1. Regression Metrics

These measure the distance between the predicted value ($\hat{y}$) and the actual value ($y$).

  • MAE (Mean Absolute Error): The average of the absolute differences. It’s easy to understand because it’s in the same units as your data.
    • Example: An MAE of 5 in house prices means your predictions are off by $5,000 on average.
  • MSE (Mean Squared Error): The average of the squared differences. Because it squares the error, it punishes large outliers more heavily than MAE.
  • RMSE (Root Mean Squared Error): The square root of MSE. It brings the unit back to the original scale while still penalizing large errors.
    • Formula: $RMSE = \sqrt{\frac{1}{n} \sum_{i=1}^{n} (y_i – \hat{y}_i)^2}$
  • $R^2$ (Coefficient of Determination): Measures how much of the variance in the data is explained by the model.
    • 1.0 = Perfect fit.
    • 0.0 = The model is no better than just guessing the average value.

2. Classification Metrics

For classification, “Accuracy” can be misleading, especially if your data is imbalanced (e.g., 99% of transactions are legitimate and only 1% are fraud).

Confusion Matrix

A table used to describe the performance of a classification model.

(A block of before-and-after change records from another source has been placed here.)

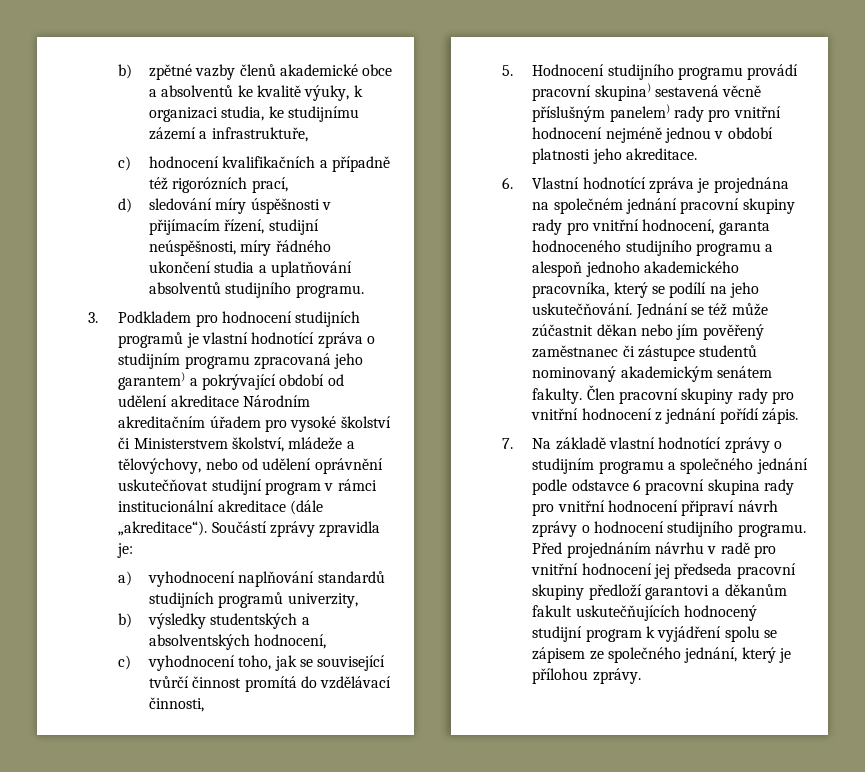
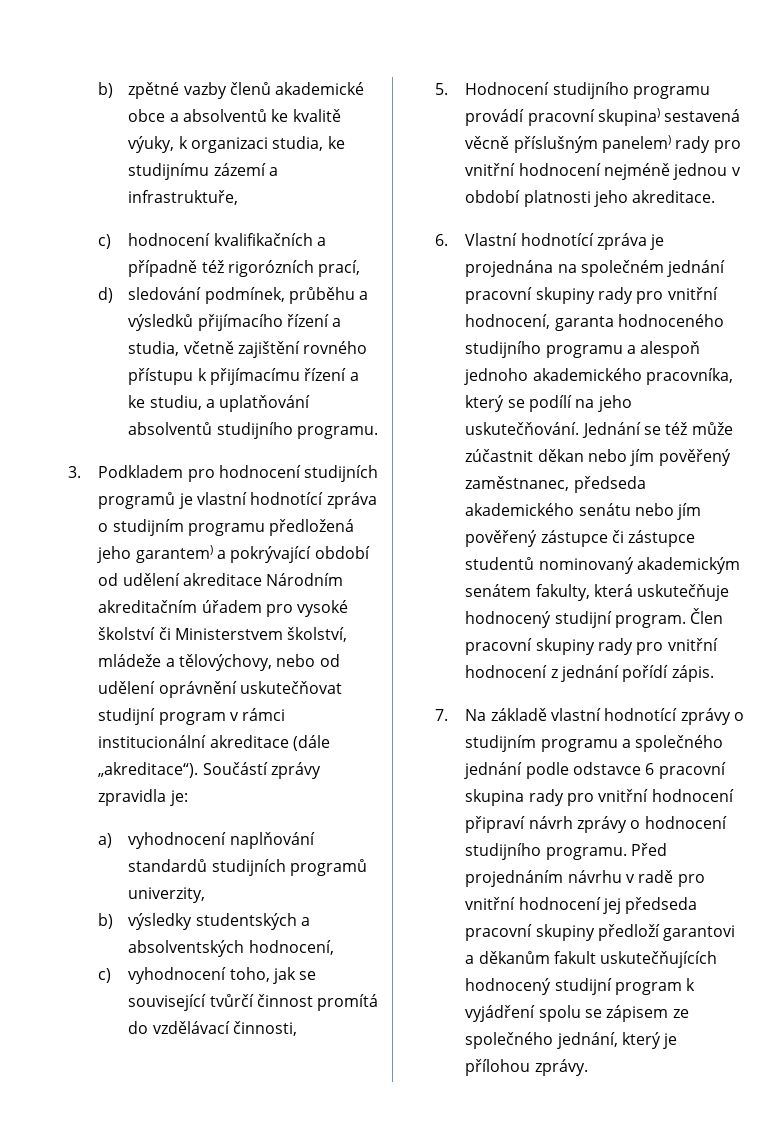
- d) sledování míry úspěšnosti v přijímacím řízení, studijní neúspěšnosti, míry řádného ukončení studia a uplatňování absolventů studijního programu.
+ d) sledování podmínek, průběhu a výsledků přijímacího řízení a studia, včetně zajištění rovného přístupu k přijímacímu řízení a ke studiu, a uplatňování absolventů studijního programu.
- 3. Podkladem pro hodnocení studijních programů je vlastní hodnotící zpráva o studijním programu zpracovaná jeho garantem) a pokrývající období od udělení akreditace Národním akreditačním úřadem pro vysoké školství či Ministerstvem školství, mládeže a tělovýchovy, nebo od udělení oprávnění uskutečňovat studijní program v rámci institucionální akreditace (dále „akreditace“).
+ 3. Podkladem pro hodnocení studijních programů je vlastní hodnotící zpráva o studijním programu předložená jeho garantem) a pokrývající období od udělení akreditace Národním akreditačním úřadem pro vysoké školství či Ministerstvem školství, mládeže a tělovýchovy, nebo od udělení oprávnění uskutečňovat studijní program v rámci institucionální akreditace (dále „akreditace“).
- Jednání se též může zúčastnit děkan nebo jím pověřený zaměstnanec či zástupce studentů nominovaný akademickým senátem fakulty.
+ Jednání se též může zúčastnit děkan nebo jím pověřený zaměstnanec, předseda akademického senátu nebo jím pověřený zástupce či zástupce studentů nominovaný akademickým senátem fakulty, která uskutečňuje hodnocený studijní program.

  • True Positive (TP): Predicted “Yes”, Actual “Yes”.
  • True Negative (TN): Predicted “No”, Actual “No”.
  • False Positive (FP): Predicted “Yes”, Actual “No” (Type I Error).
  • False Negative (FN): Predicted “No”, Actual “Yes” (Type II Error).

Core Metrics

  • Accuracy: $\frac{TP + TN}{Total}$. Overall correctness.
  • Precision: $\frac{TP}{TP + FP}$. “Of all predicted positives, how many were actually positive?” (Important for Spam filters).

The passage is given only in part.